I guess we’re all aware of this not-Onion piece of news:

The original press release is here:

I think the most productive way of thinking about this is asking: what would a Martian think? What are these humans up to?
A second-best option is to put yourself in the place of a 18 year old Chinese high school kid studying for an English exam. He reads this:

“we at Starbucks should be willing to talk about these issues in America,” Schultz said. “Not to point fingers or to place blame, and not because we have answers, but because staying silent is not who we are.”

What does that even mean? “staying silent is not who we are”? Why is a nominalized verb phrase the referent of “who”? And why is that verb the subject of “are”? English very hard mom do I really have to study abroad?

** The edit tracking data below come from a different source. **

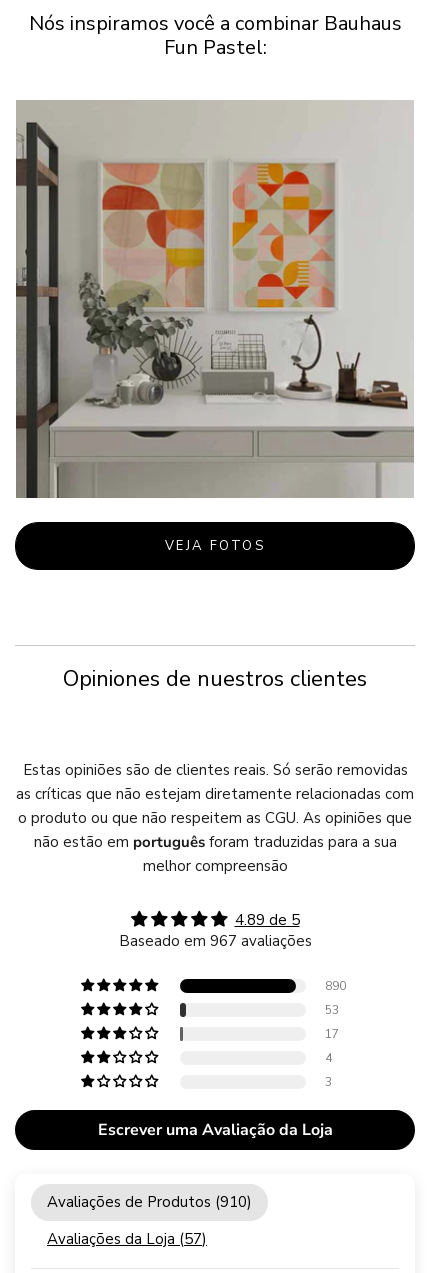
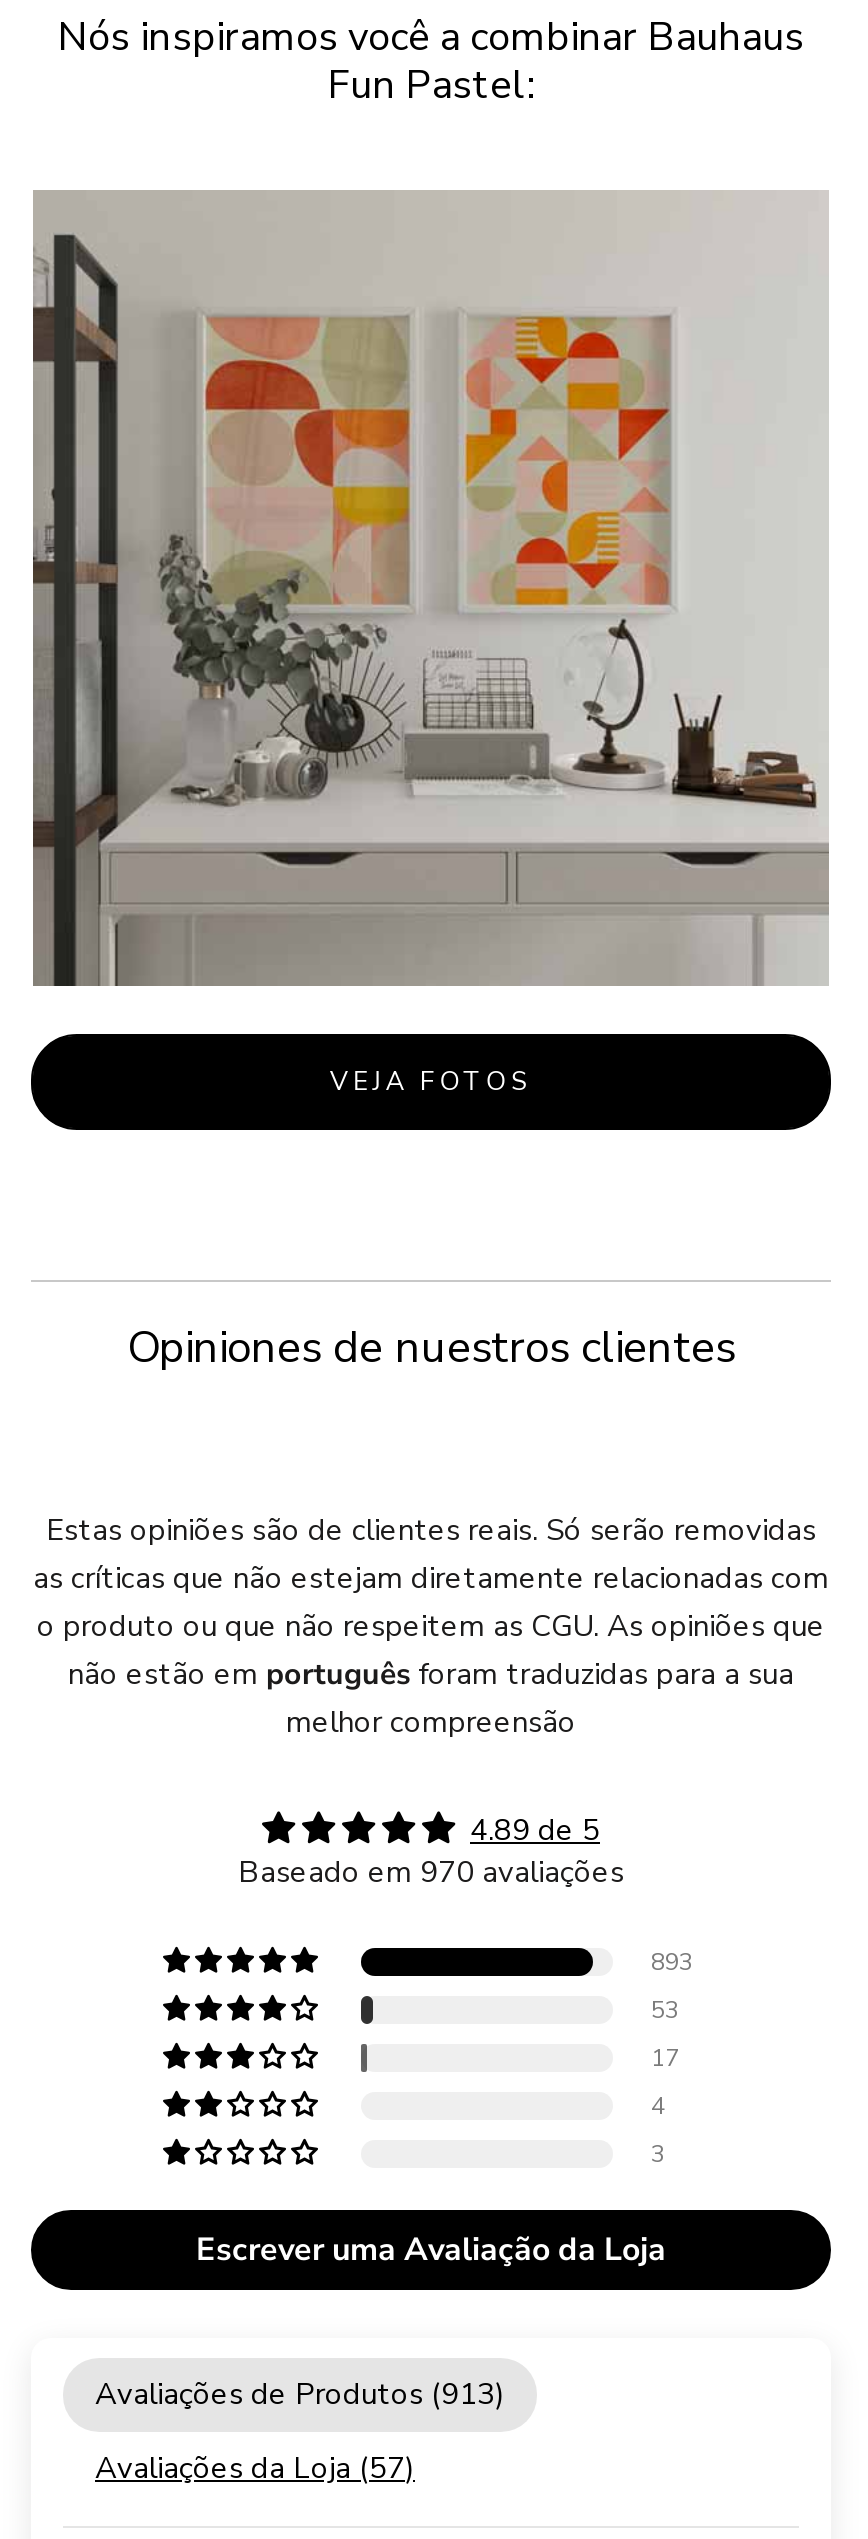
- Baseado em 967 avaliações
+ Baseado em 970 avaliações

- 890
+ 893

- Avaliações de Produtos (910)
+ Avaliações de Produtos (913)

One of the best book of the 20th century was The Selfish Gene, because it gave a good explanation of human behavior in zoologic terms. Sex relations, tit-for-tat. Dawkins got a bit lost on Memetics though. Surely brains don’t get infected just like that. That’s where Haidt, Atran and others are trying to solve the problem. Humans are social; social behavior is complex, but it’s still mechanistic. And that’s why signalling explains so much.

So why is Schultz doing this? Running a bunch of absurd sentence without propositional value on the national press, making all their employees feel awkward, and I guess most of the executives feeling confused.

Either he is:
1- A true believer (whatever that means)
2- He has actual intelligence that this will sell, or at least produce enough attention that will eventually produce higher revenue.
3- Signalling to his wife, his friends, his fellow country club members how holy he is
4- Sending a probe inside his corporate HQ to see how his executives react to his nonsense; and thus appraise their loyalty.


Number 4 is the famous story of Zhao Gao, the eunuch in charge of the recently unified Qin empire, who brought a deer to court and asked everyone what they thought of his magnificient horse. Those who didn’t agree it was a horse were summarily executed.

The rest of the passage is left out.